• Een kerkorgel zonder kerk en Das Boot

    Sam Battle van Look Mum No Computer (fantastisch Youtubekanaal, van harte aangeraden) heeft een tijdje geleden een kerkorgel uit een huis gehaald. Het orgel zat er door het hele huis, maar het huis moest verkocht worden en het orgel was niet meer gewenst.

    Ik dacht: ha leutig, een afbraakvideo en we zien binnenkort wie weet wel hier en daar een stuk van dat orgel in één van zijn projectjes opduiken.

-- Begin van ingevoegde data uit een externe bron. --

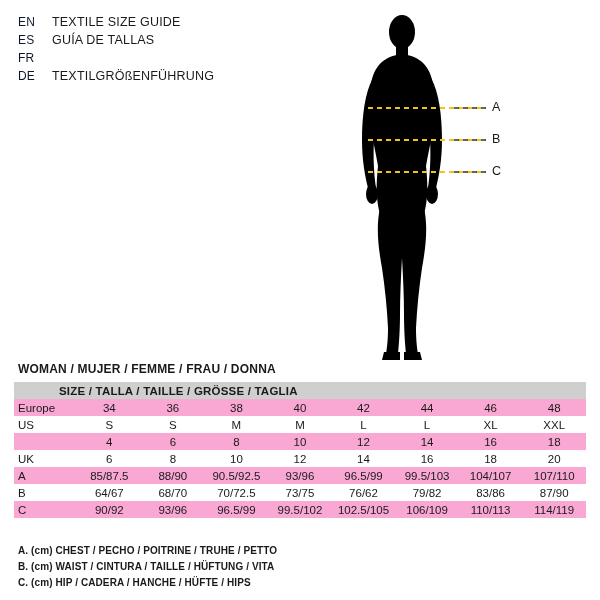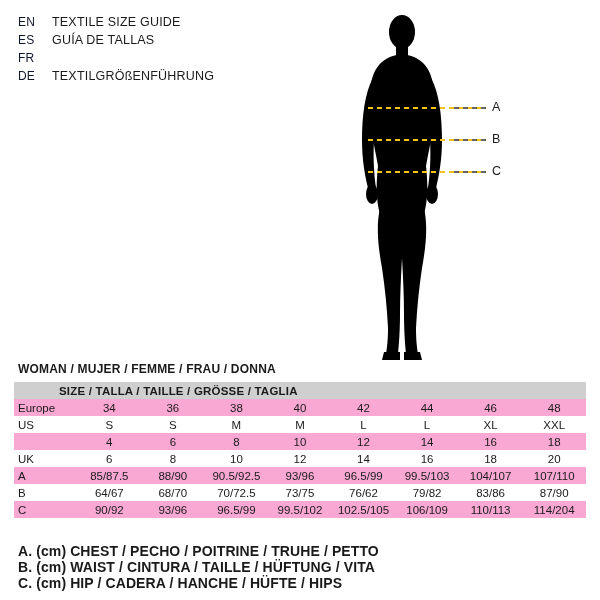"114/204" td.cell-v { text: 114/204 -> 114/119 }
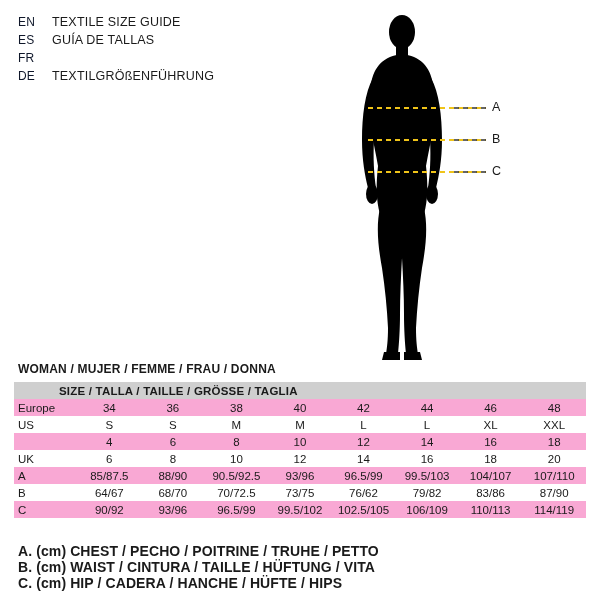"A. (cm) CHEST / PECHO" .legend-line { font-size: 14px -> 10px }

    Wel: neen dus. Hij heeft op géén tijd dat orgel al bijna helemaal herbouwd, verbonden met moderne keyboards en/of midi, er lichten in gestoken, ’t is wreed wijs. Dit is aflevering vijf, maar bekijk vooral de andere ook:

    Op het einde van de aflevering speelt het orgel een midibestand en hoera! ’t Is het muziekje van Das Boot, en hoe goed is dat niet?

    (Ik heb het ontdekt, zoals vermoed ik veel van mijn generatiegenoten, via de techno-versie, die ik ook nog altijd fantastisch vind. 1992 jong, ondertussen ook al dertig jaar geleden.)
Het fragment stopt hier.